A niche is the role of a species in a community, including habitat, activity, feeding, reproduction, abiotic requirements/tolerances, and biotic interactions.
Oxygen tolerance can define microbial niches: obligate aerobes require oxygen, obligate anaerobes are poisoned by oxygen, and facultative anaerobes can switch pathways.
Nutrition modes include photoautotrophic, holozoic, mixotrophic, saprotrophic, and diverse archaeal modes such as photoheterotrophic and chemoautotrophic nutrition.
Dentition, herbivore mouthparts/guts, plant defences, predator senses, prey defences, and plant forms for light harvesting are structure-function evidence for niche.

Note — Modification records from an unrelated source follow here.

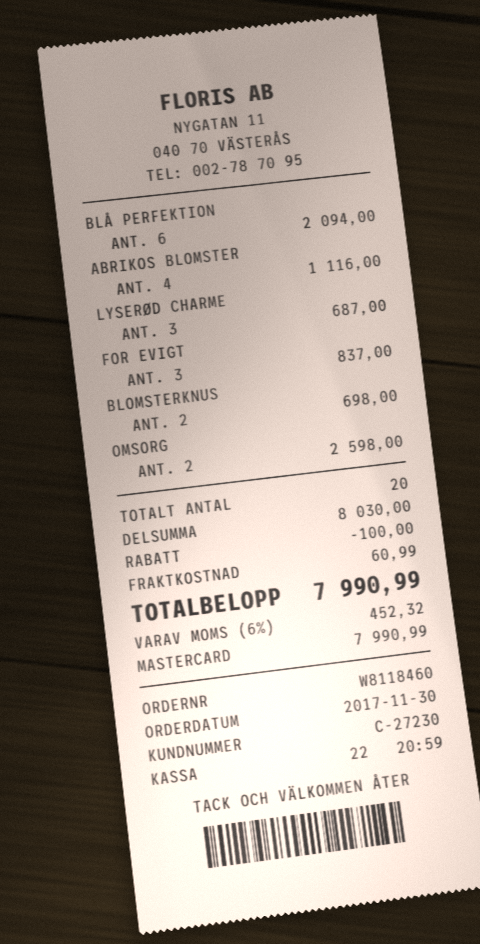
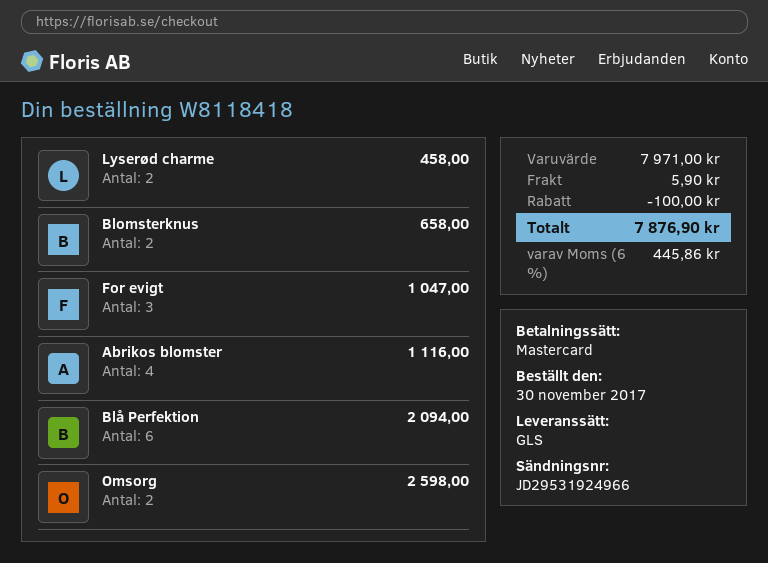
order number: W8118460 -> W8118418
LYSERØD CHARME: 3 for 687.00 -> 2 for 458.00
FOR EVIGT: 3 for 837.00 -> 3 for 1047.00
BLOMSTERKNUS: 2 for 698.00 -> 2 for 658.00
subtotal: 8030.00 -> 7971.00
shipping: 60.99 -> 5.90
tax: 6% = 452.32 -> 6% = 445.86
total: 7990.99 -> 7876.90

Fundamental niche is potential based on adaptations and tolerance limits; realized niche is actual after competition, predation, mutualism, dispersal, climate, and other interactions.
Competitive exclusion occurs when one species outcompetes another for the same limiting resource; Gause’s Paramecium experiments showed P. aurelia excluding P. caudatum in mixed culture.

Use this for questions on ecological niche, oxygen tolerance, nutrition modes, archaea, feeding adaptations, predator-prey adaptations, plant light harvesting, fundamental vs realized niche, and competitive exclusion.

Do not list examples without saying what role, resource, interaction, or limiting factor they demonstrate.